# Teach me about hooks and weights



## kparrott154 (Mar 26, 2007)

Can someone help me with what size hooks and weights I should be using in different conditions? I have been fishing Texas rigged worms, I just am curious if the size weight and hook make a big difference(I know not to use a HUGE hook).


----------



## mpd5094 (Jun 20, 2005)

I typically fish with 4-6" worms. I use a 1/0 or 2/0 hook and 1/8oz. weight. If I'm fishing heavy grass I increase the weight to get through the grass. If I'm fishing bigger worms, 10", I'll use a 5/0 hook and a 1/2 oz or 3/4 oz weight. It works for me!


----------



## Bassbme (Mar 11, 2012)

Hook size, and the weight you're using make a big difference with soft plastics. It's really hard to suggest hook sizes for a couple of different reasons. (1) To determine size hook, you need take the thickness of the body of the bait you're going to be using, into account. For instance, if you're using a slender bodied 4" worm, a straight shank 1/0 worm hook would work well. But if you were to use a fatter bodied worm, you'd need to increase your hook size to a 2/0 or 3/0 in order to compensate for added body thickness. 

My personal way of determining hook size for a particular bait is.......If the bait has a solid body, I want the gap between the hooks shank and the body of the bait (when rigged) to be at least equal to the thickness of the body of the bait. If the body of the bait is hollow, as in a tube bait, I want the gap between hook and body of the bait to be at least half the thickness of the baits body. If you're wondering how I know which hook to buy for each bait. I will first go and get a package of the baits I want to use, and then head over to the hook section and find a hook that looks like it will match my criteria for hook size. If possible, I will actually take one of the baits and one of the hooks out of their packages and hold them in a rigged position, just to be sure. 

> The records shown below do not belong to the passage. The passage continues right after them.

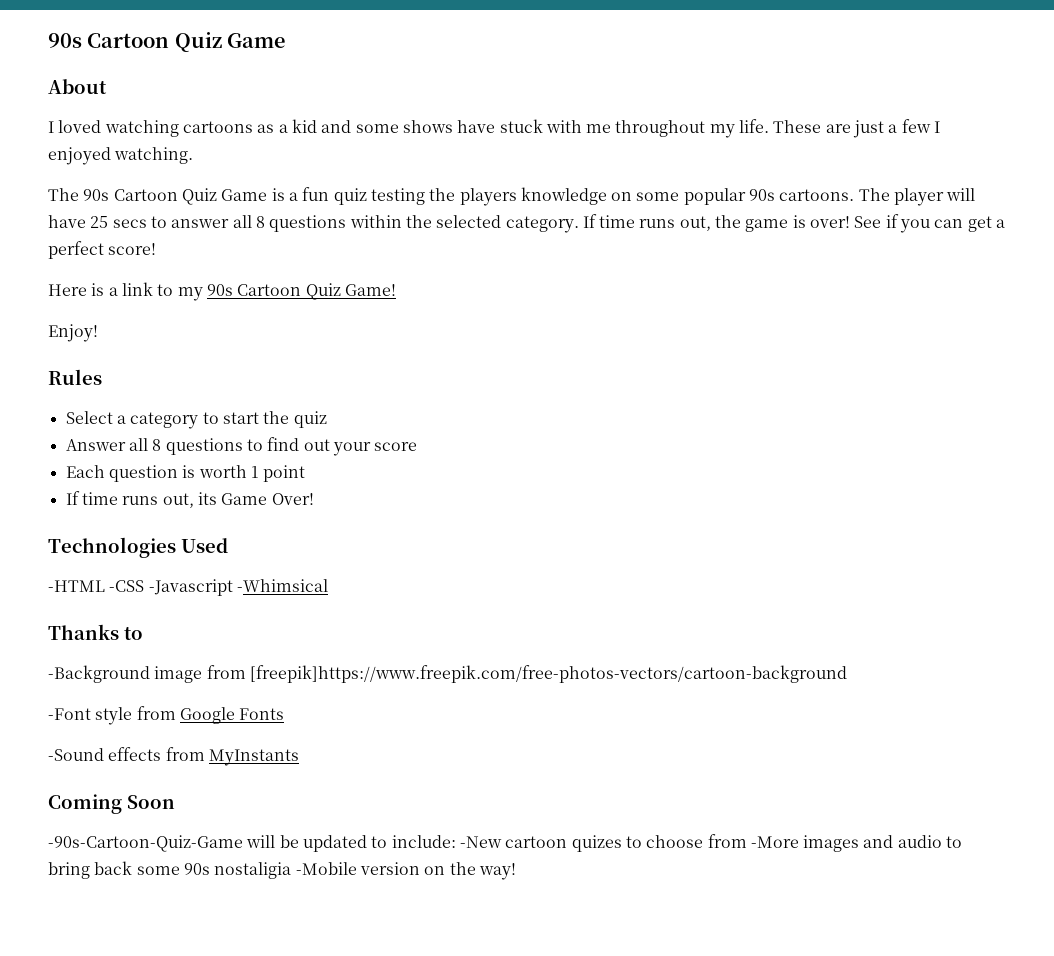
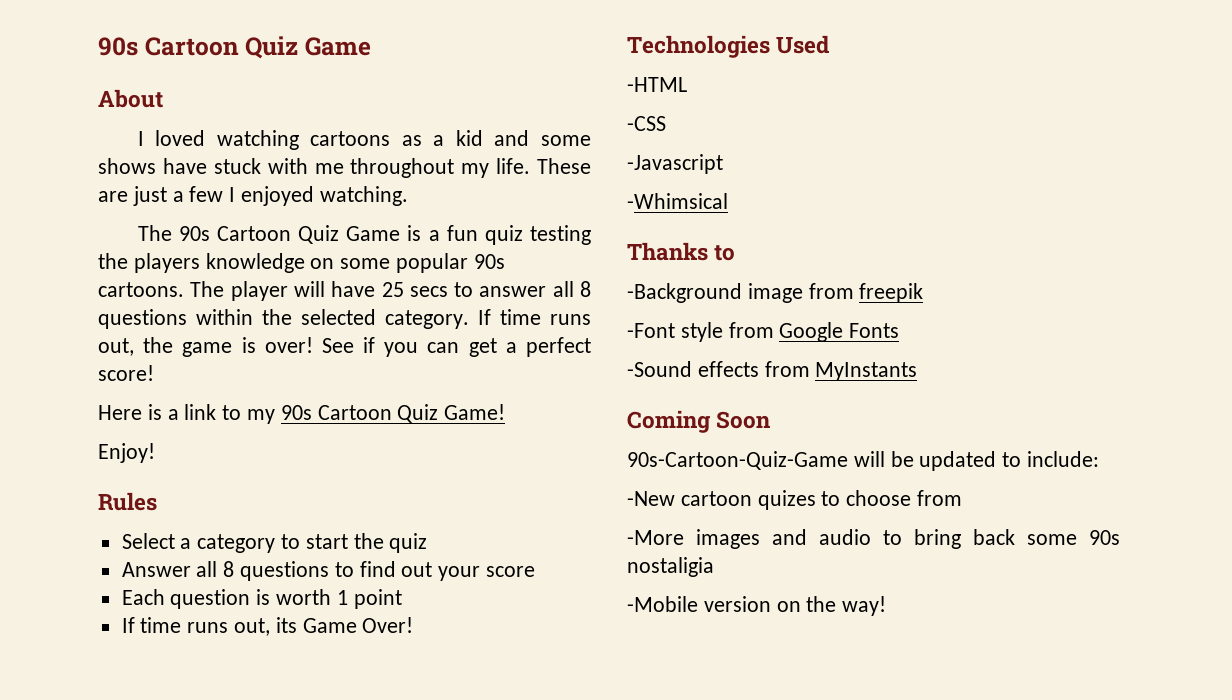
(105, 586) none -> (687, 84) //
(145, 586) none -> (666, 123) //
(233, 587) none -> (723, 164) //
[249,665,847,683] [freepik]https://www.freepik.com/free-photos-vectors/cartoon-background -> [859,283,924,303] freepik
[48,835,243,852] -90s-Cartoon-Quiz-Game -> [627,451,848,470] 90s-Cartoon-Quiz-Game
(456, 841) none -> (1100, 459) //
(747, 841) none -> (963, 498) //
(292, 870) none -> (714, 567) //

Another thing you want to consider when choosing hooks is the wire diameter or thickness of the hook itself. If you are using light line, or light tackle, a hook that is made of heavy wire is not going to be your best choice simply because your equipment isn't going to provide the power needed to set a heavy wire hook. In contrast, if you are using heavy line and heavy tackle, a light wire hook is not going to be your best choice because your tackle can over power the hook and cause it to bend, especially if you happen to be using braided line. So wire diameter and the gap between the hook and body of a rigged bait are two things you want to pay attention to.

One suggestion would be to pick a manufacturer and get familiar with their hook sizes. Hook sizes are pretty close to universal, but they do vary a bit between manufacturers, so picking one manufacturers hooks and getting familiar with them, will make it easier for you in the long run. Whatever you do, pick a good quality hook. Personally I'd suggest Owner hooks. They make a bunch of different types and sizes and they're all awesome hooks.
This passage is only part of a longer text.